━━━━━ Record set ━━━━━
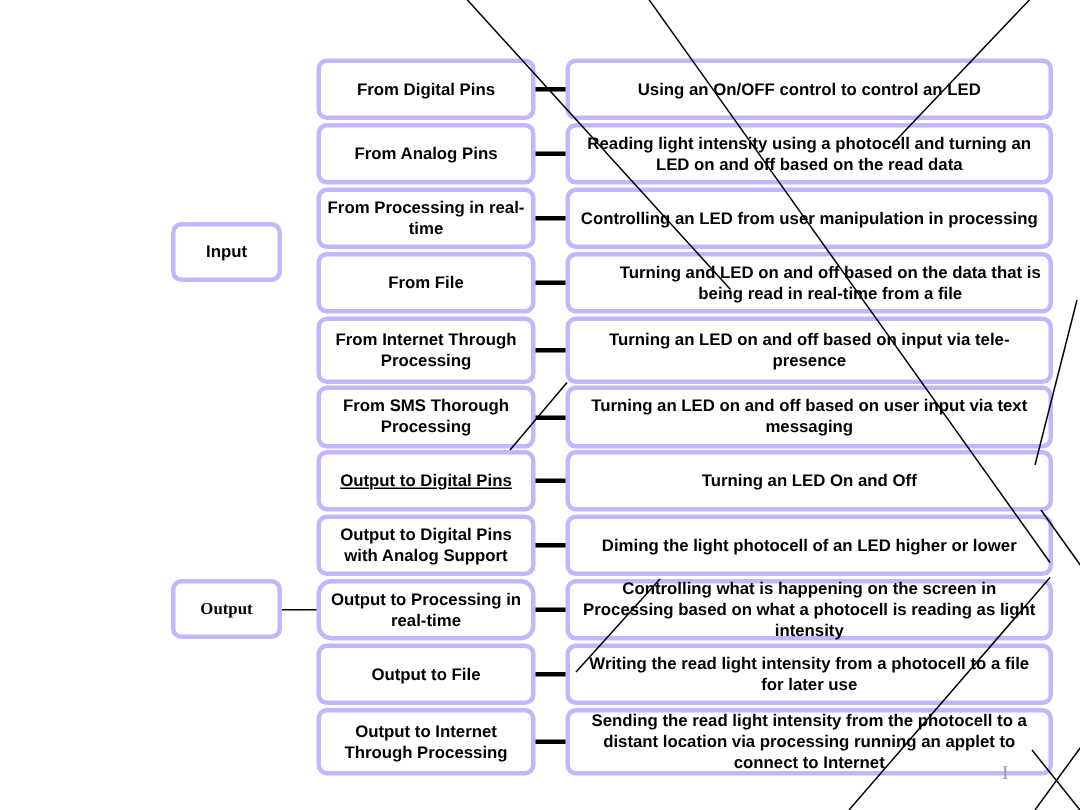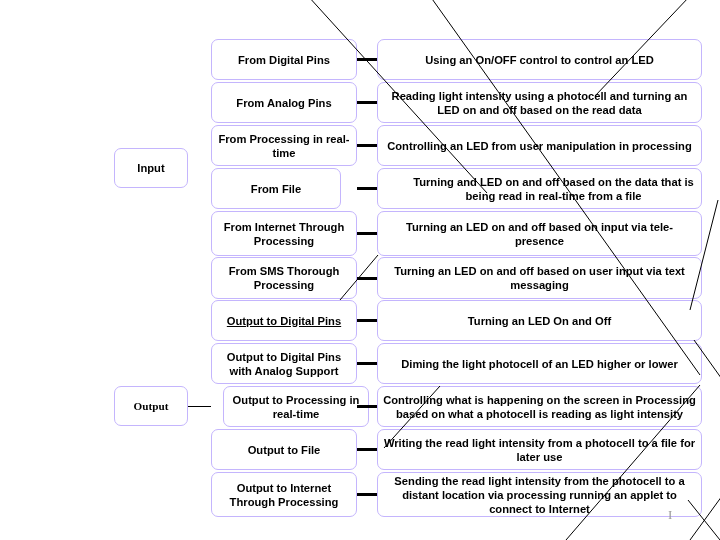--- a/index.html
+++ b/index.html
@@ -11,21 +11,21 @@
     position: relative;
     width: 720px;
     height: 540px;
     background: #ffffff;
     font-family: "Liberation Sans", sans-serif;
     overflow: hidden;
   }
   .node {
     position: absolute;
     box-sizing: border-box;
-    border: 1px solid #c4b5fd;
+    border: 3px solid #c4b5fd;
     border-radius: 7px;
     background: #ffffff;
     display: flex;
     align-items: center;
     justify-content: center;
     text-align: center;
     font-weight: bold;
     font-size: 11.2px;
     line-height: 14px;
     color: #000000;
@@ -78,36 +78,36 @@
   <div id="methods">
       <div class="node" style="left: 211px; top: 39px; width: 146px; height: 41px;">
         <span class="node-text">From Digital Pins</span>
       </div>
       <div class="node" style="left: 211px; top: 82px; width: 146px; height: 41px;">
         <span class="node-text">From Analog Pins</span>
       </div>
       <div class="node" style="left: 211px; top: 125px; width: 146px; height: 41px;">
         <span class="node-text">From Processing in real-time</span>
       </div>
-      <div class="node" style="left: 211px; top: 168px; width: 130px; height: 41px;">
+      <div class="node" style="left: 211px; top: 168px; width: 146px; height: 41px;">
         <span class="node-text">From File</span>
       </div>
       <div class="node" style="left: 211px; top: 211px; width: 146px; height: 45px;">
         <span class="node-text">From Internet Through Processing</span>
       </div>
       <div class="node" style="left: 211px; top: 257px; width: 146px; height: 42px;">
         <span class="node-text">From SMS Thorough Processing</span>
       </div>
       <div class="node" style="left: 211px; top: 300px; width: 146px; height: 41px; text-decoration: underline;">
         <span class="node-text">Output to Digital Pins</span>
       </div>
       <div class="node" style="left: 211px; top: 343px; width: 146px; height: 41px;">
         <span class="node-text">Output to Digital Pins with Analog Support</span>
       </div>
-      <div class="node" style="left: 223px; top: 386px; width: 146px; height: 41px;">
+      <div class="node" style="left: 211px; top: 386px; width: 146px; height: 41px; border-radius: 10px;">
         <span class="node-text">Output to Processing in real-time</span>
       </div>
       <div class="node" style="left: 211px; top: 429px; width: 146px; height: 41px;">
         <span class="node-text">Output to File</span>
       </div>
       <div class="node" style="left: 211px; top: 472px; width: 146px; height: 45px;">
         <span class="node-text">Output to Internet Through Processing</span>
       </div>
     </div>
 

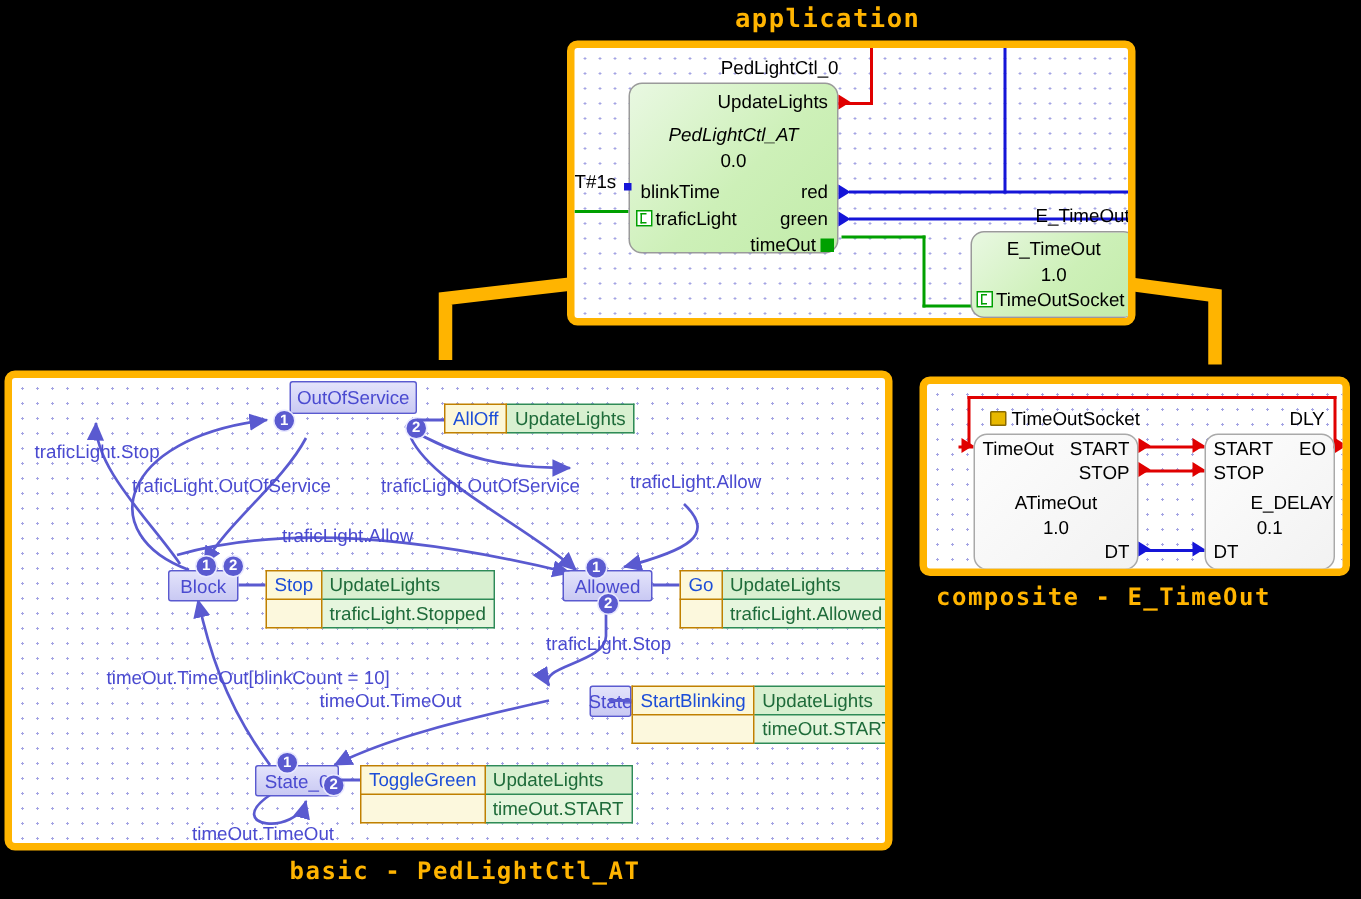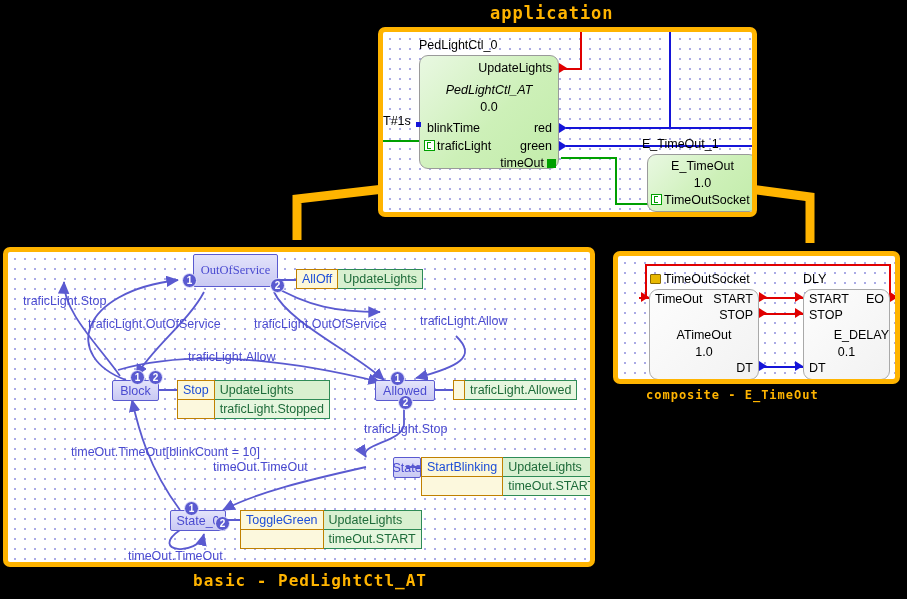--- a/index.html
+++ b/index.html
@@ -17,21 +17,21 @@
   .grid{position:absolute;inset:0;
         background-image:radial-gradient(#5a5acd 0.7px, transparent 0.8px);
         background-size:10px 10px;background-position:2px 2px;opacity:.55;}
   .layer{position:absolute;inset:0;}
 
   
   .fb{position:absolute;box-sizing:border-box;
       background:linear-gradient(135deg,#e9f8e2 0%,#cdf0b8 55%,#c2ecaa 100%);
       border:1px solid #9a9a9a;border-radius:9px;}
   .fb-name{position:absolute;color:#000;font-size:12.5px;white-space:nowrap;
-           text-align:left;}
+           text-align:right;}
   .fb-type{position:absolute;width:100%;text-align:center;color:#000;
            font-size:12.5px;white-space:nowrap;}
   .port{position:absolute;font-size:12.5px;color:#000;white-space:nowrap;}
   .port.r{text-align:right;}
   .ext{position:absolute;font-size:12.5px;color:#000;white-space:nowrap;}
 
   .pin{position:absolute;width:0;height:0;}
   .pin.ev-out{border-top:5px solid transparent;border-bottom:5px solid transparent;
               border-left:8px solid #E00000;}
   .pin.ev-in{border-top:5px solid transparent;border-bottom:5px solid transparent;
@@ -161,21 +161,21 @@
         <path d="M396,150 L396,172 C396,190 350,192 358,205"></path>
 
         <path d="M358,215 C300,228 250,240 215,258"></path>
 
         <path d="M172,278 C140,300 190,305 196,282"></path>
 
         <path d="M172,258 C140,215 130,175 124,148"></path>
       </g>
     </svg>
 
-    <div class="state" style="left:185px;top:2px;width:85px;height:33px;font-family:Liberation Serif, serif;">
+    <div class="state" style="left:185px;top:2px;width:85px;height:22px;">
       <span>OutOfService</span>
     </div>
     <div class="badge" style="left:174px;top:21px;">1</div>
     <div class="badge" style="left:262px;top:26px;">2</div>
 
     <div class="state" style="left:104px;top:128px;width:47px;height:21px;">
       <span>Block</span>
     </div>
     <div class="badge" style="left:122px;top:118px;">1</div>
     <div class="badge" style="left:140px;top:118px;">2</div>
@@ -219,20 +219,24 @@
       </tr>
       <tr>
         <td class="ac-alg empty"></td>
         <td class="ac-ev alt">traficLight.Stopped</td>
       </tr>
     </tbody>
       </table>
 
     <table class="act" style="left:445px;top:128px;">
       <tbody>
+          <tr>
+        <td class="ac-alg">Go</td>
+        <td class="ac-ev">UpdateLights</td>
+      </tr>
       <tr>
         <td class="ac-alg empty"></td>
         <td class="ac-ev alt">traficLight.Allowed</td>
       </tr>
     </tbody>
       </table>
 
     <table class="act" style="left:413px;top:205px;">
       <tbody>
           <tr>
@@ -313,13 +317,13 @@
       <div class="fb-type" style="top:55px;">0.1</div>
       <div class="port" style="left:5px;top:71px;">DT</div>
     </div>
     <div class="pin ev-in" style="left:177px;top:36px;"></div>
     <div class="pin ev-in" style="left:177px;top:52px;"></div>
     <div class="pin ev-out" style="left:272px;top:36px;"></div>
     <div class="pin d-in" style="left:177px;top:105px;"></div>
   </div>
 </div>
 
-<div class="panel-title" style="left:646px;top:388px;font-size:12px;">composite - E_TimeOut</div>
+<div class="panel-title" style="left:624px;top:388px;font-size:16px;">composite - E_TimeOut</div>
 
 </body></html>

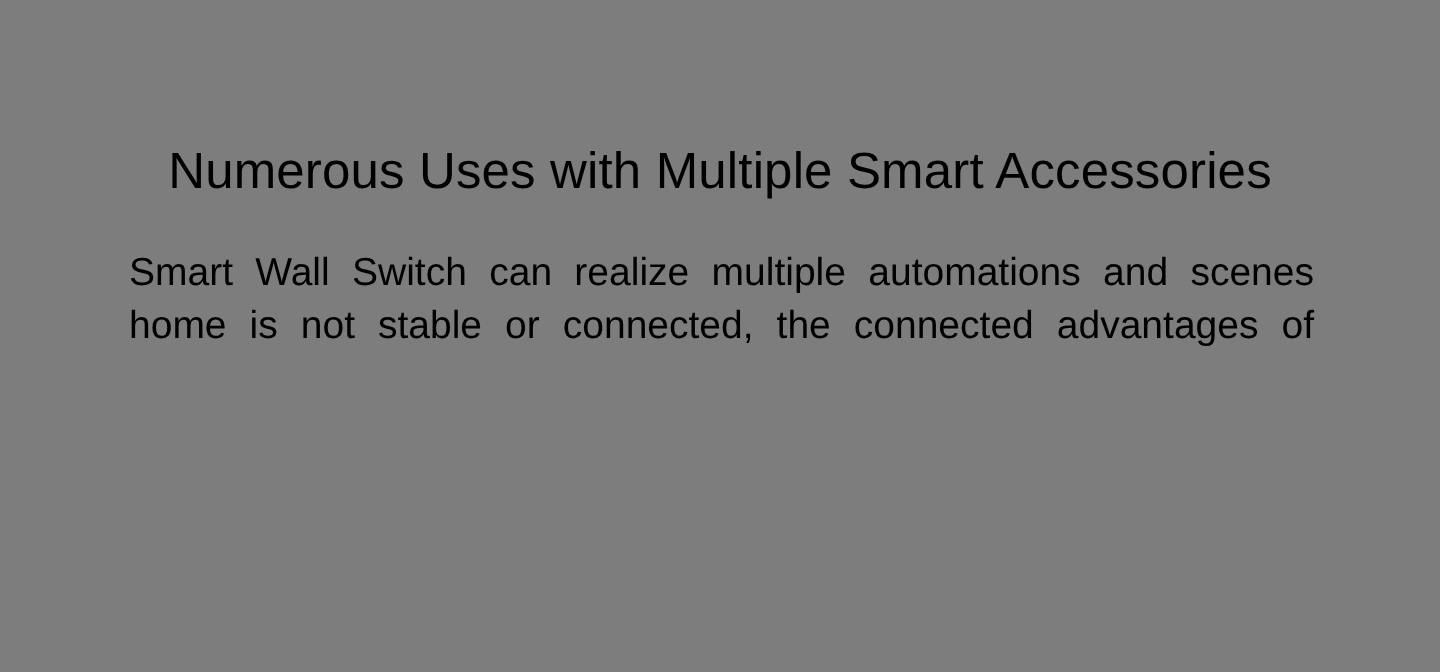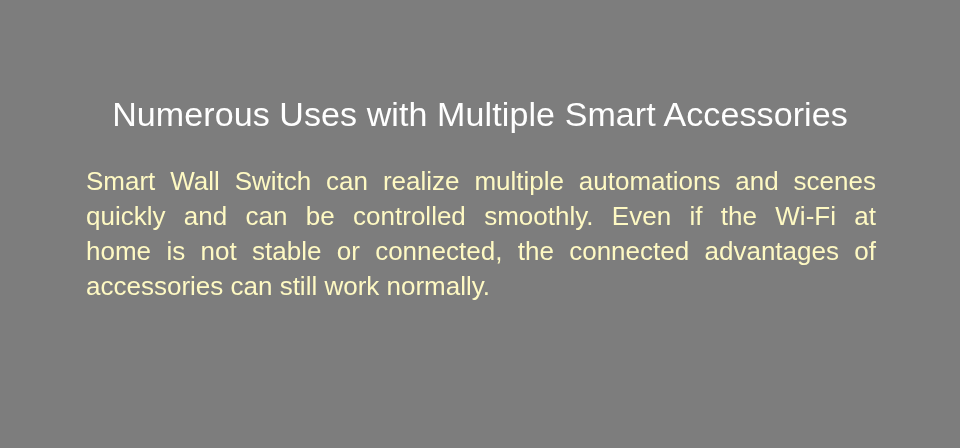--- a/index.html
+++ b/index.html
@@ -19,33 +19,33 @@
     height: 448px;
     background: #7d7d7d;
     box-sizing: border-box;
   }
   .heading {
     position: absolute;
     left: 0;
     top: 92px;
     width: 960px;
     text-align: center;
-    color: #ffffff;
+    color: #000000;
     font-size: 34px;
     font-weight: 400;
     letter-spacing: 0.1px;
     line-height: 44px;
     white-space: nowrap;
   }
   .body-copy {
     position: absolute;
     left: 86px;
     top: 164px;
     width: 790px;
-    color: #fef9c3;
+    color: #000000;
     font-size: 26px;
     font-weight: 400;
     line-height: 35px;
     text-align: justify;
     text-justify: inter-word;
   }
   .body-copy .line {
     display: block;
     text-align: justify;
     text-justify: inter-word;
@@ -62,18 +62,16 @@
 </style>
 </head>
 <body>
 
 <div class="banner">
 
   <div class="heading">Numerous Uses with Multiple Smart Accessories</div>
 
   <div class="body-copy">
     <span class="line just">Smart Wall Switch can realize multiple automations and scenes</span>
-    <span class="line just">quickly and can be controlled smoothly. Even if the Wi-Fi at</span>
     <span class="line just">home is not stable or connected, the connected advantages of</span>
-    <span class="line last">accessories can still work normally.</span>
   </div>
 
 </div>
 
 </body></html>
━━━━━
Your instructions:
Copy out every line above without change, dropping the pictures.

Written answer:
--- a/index.html
+++ b/index.html
@@ -11,21 +11,21 @@
     position: relative;
     width: 720px;
     height: 540px;
     background: #ffffff;
     font-family: "Liberation Sans", sans-serif;
     overflow: hidden;
   }
   .node {
     position: absolute;
     box-sizing: border-box;
-    border: 1px solid #c4b5fd;
+    border: 3px solid #c4b5fd;
     border-radius: 7px;
     background: #ffffff;
     display: flex;
     align-items: center;
     justify-content: center;
     text-align: center;
     font-weight: bold;
     font-size: 11.2px;
     line-height: 14px;
     color: #000000;
@@ -78,36 +78,36 @@
   <div id="methods">
       <div class="node" style="left: 211px; top: 39px; width: 146px; height: 41px;">
         <span class="node-text">From Digital Pins</span>
       </div>
       <div class="node" style="left: 211px; top: 82px; width: 146px; height: 41px;">
         <span class="node-text">From Analog Pins</span>
       </div>
       <div class="node" style="left: 211px; top: 125px; width: 146px; height: 41px;">
         <span class="node-text">From Processing in real-time</span>
       </div>
-      <div class="node" style="left: 211px; top: 168px; width: 130px; height: 41px;">
+      <div class="node" style="left: 211px; top: 168px; width: 146px; height: 41px;">
         <span class="node-text">From File</span>
       </div>
       <div class="node" style="left: 211px; top: 211px; width: 146px; height: 45px;">
         <span class="node-text">From Internet Through Processing</span>
       </div>
       <div class="node" style="left: 211px; top: 257px; width: 146px; height: 42px;">
         <span class="node-text">From SMS Thorough Processing</span>
       </div>
       <div class="node" style="left: 211px; top: 300px; width: 146px; height: 41px; text-decoration: underline;">
         <span class="node-text">Output to Digital Pins</span>
       </div>
       <div class="node" style="left: 211px; top: 343px; width: 146px; height: 41px;">
         <span class="node-text">Output to Digital Pins with Analog Support</span>
       </div>
-      <div class="node" style="left: 223px; top: 386px; width: 146px; height: 41px;">
+      <div class="node" style="left: 211px; top: 386px; width: 146px; height: 41px; border-radius: 10px;">
         <span class="node-text">Output to Processing in real-time</span>
       </div>
       <div class="node" style="left: 211px; top: 429px; width: 146px; height: 41px;">
         <span class="node-text">Output to File</span>
       </div>
       <div class="node" style="left: 211px; top: 472px; width: 146px; height: 45px;">
         <span class="node-text">Output to Internet Through Processing</span>
       </div>
     </div>
 

--- a/index.html
+++ b/index.html
@@ -17,21 +17,21 @@
   .grid{position:absolute;inset:0;
         background-image:radial-gradient(#5a5acd 0.7px, transparent 0.8px);
         background-size:10px 10px;background-position:2px 2px;opacity:.55;}
   .layer{position:absolute;inset:0;}
 
   
   .fb{position:absolute;box-sizing:border-box;
       background:linear-gradient(135deg,#e9f8e2 0%,#cdf0b8 55%,#c2ecaa 100%);
       border:1px solid #9a9a9a;border-radius:9px;}
   .fb-name{position:absolute;color:#000;font-size:12.5px;white-space:nowrap;
-           text-align:left;}
+           text-align:right;}
   .fb-type{position:absolute;width:100%;text-align:center;color:#000;
            font-size:12.5px;white-space:nowrap;}
   .port{position:absolute;font-size:12.5px;color:#000;white-space:nowrap;}
   .port.r{text-align:right;}
   .ext{position:absolute;font-size:12.5px;color:#000;white-space:nowrap;}
 
   .pin{position:absolute;width:0;height:0;}
   .pin.ev-out{border-top:5px solid transparent;border-bottom:5px solid transparent;
               border-left:8px solid #E00000;}
   .pin.ev-in{border-top:5px solid transparent;border-bottom:5px solid transparent;
@@ -161,21 +161,21 @@
         <path d="M396,150 L396,172 C396,190 350,192 358,205"></path>
 
         <path d="M358,215 C300,228 250,240 215,258"></path>
 
         <path d="M172,278 C140,300 190,305 196,282"></path>
 
         <path d="M172,258 C140,215 130,175 124,148"></path>
       </g>
     </svg>
 
-    <div class="state" style="left:185px;top:2px;width:85px;height:33px;font-family:Liberation Serif, serif;">
+    <div class="state" style="left:185px;top:2px;width:85px;height:22px;">
       <span>OutOfService</span>
     </div>
     <div class="badge" style="left:174px;top:21px;">1</div>
     <div class="badge" style="left:262px;top:26px;">2</div>
 
     <div class="state" style="left:104px;top:128px;width:47px;height:21px;">
       <span>Block</span>
     </div>
     <div class="badge" style="left:122px;top:118px;">1</div>
     <div class="badge" style="left:140px;top:118px;">2</div>
@@ -219,20 +219,24 @@
       </tr>
       <tr>
         <td class="ac-alg empty"></td>
         <td class="ac-ev alt">traficLight.Stopped</td>
       </tr>
     </tbody>
       </table>
 
     <table class="act" style="left:445px;top:128px;">
       <tbody>
+          <tr>
+        <td class="ac-alg">Go</td>
+        <td class="ac-ev">UpdateLights</td>
+      </tr>
       <tr>
         <td class="ac-alg empty"></td>
         <td class="ac-ev alt">traficLight.Allowed</td>
       </tr>
     </tbody>
       </table>
 
     <table class="act" style="left:413px;top:205px;">
       <tbody>
           <tr>
@@ -313,13 +317,13 @@
       <div class="fb-type" style="top:55px;">0.1</div>
       <div class="port" style="left:5px;top:71px;">DT</div>
     </div>
     <div class="pin ev-in" style="left:177px;top:36px;"></div>
     <div class="pin ev-in" style="left:177px;top:52px;"></div>
     <div class="pin ev-out" style="left:272px;top:36px;"></div>
     <div class="pin d-in" style="left:177px;top:105px;"></div>
   </div>
 </div>
 
-<div class="panel-title" style="left:646px;top:388px;font-size:12px;">composite - E_TimeOut</div>
+<div class="panel-title" style="left:624px;top:388px;font-size:16px;">composite - E_TimeOut</div>
 
 </body></html>

--- a/index.html
+++ b/index.html
@@ -19,33 +19,33 @@
     height: 448px;
     background: #7d7d7d;
     box-sizing: border-box;
   }
   .heading {
     position: absolute;
     left: 0;
     top: 92px;
     width: 960px;
     text-align: center;
-    color: #ffffff;
+    color: #000000;
     font-size: 34px;
     font-weight: 400;
     letter-spacing: 0.1px;
     line-height: 44px;
     white-space: nowrap;
   }
   .body-copy {
     position: absolute;
     left: 86px;
     top: 164px;
     width: 790px;
-    color: #fef9c3;
+    color: #000000;
     font-size: 26px;
     font-weight: 400;
     line-height: 35px;
     text-align: justify;
     text-justify: inter-word;
   }
   .body-copy .line {
     display: block;
     text-align: justify;
     text-justify: inter-word;
@@ -62,18 +62,16 @@
 </style>
 </head>
 <body>
 
 <div class="banner">
 
   <div class="heading">Numerous Uses with Multiple Smart Accessories</div>
 
   <div class="body-copy">
     <span class="line just">Smart Wall Switch can realize multiple automations and scenes</span>
-    <span class="line just">quickly and can be controlled smoothly. Even if the Wi-Fi at</span>
     <span class="line just">home is not stable or connected, the connected advantages of</span>
-    <span class="line last">accessories can still work normally.</span>
   </div>
 
 </div>
 
 </body></html>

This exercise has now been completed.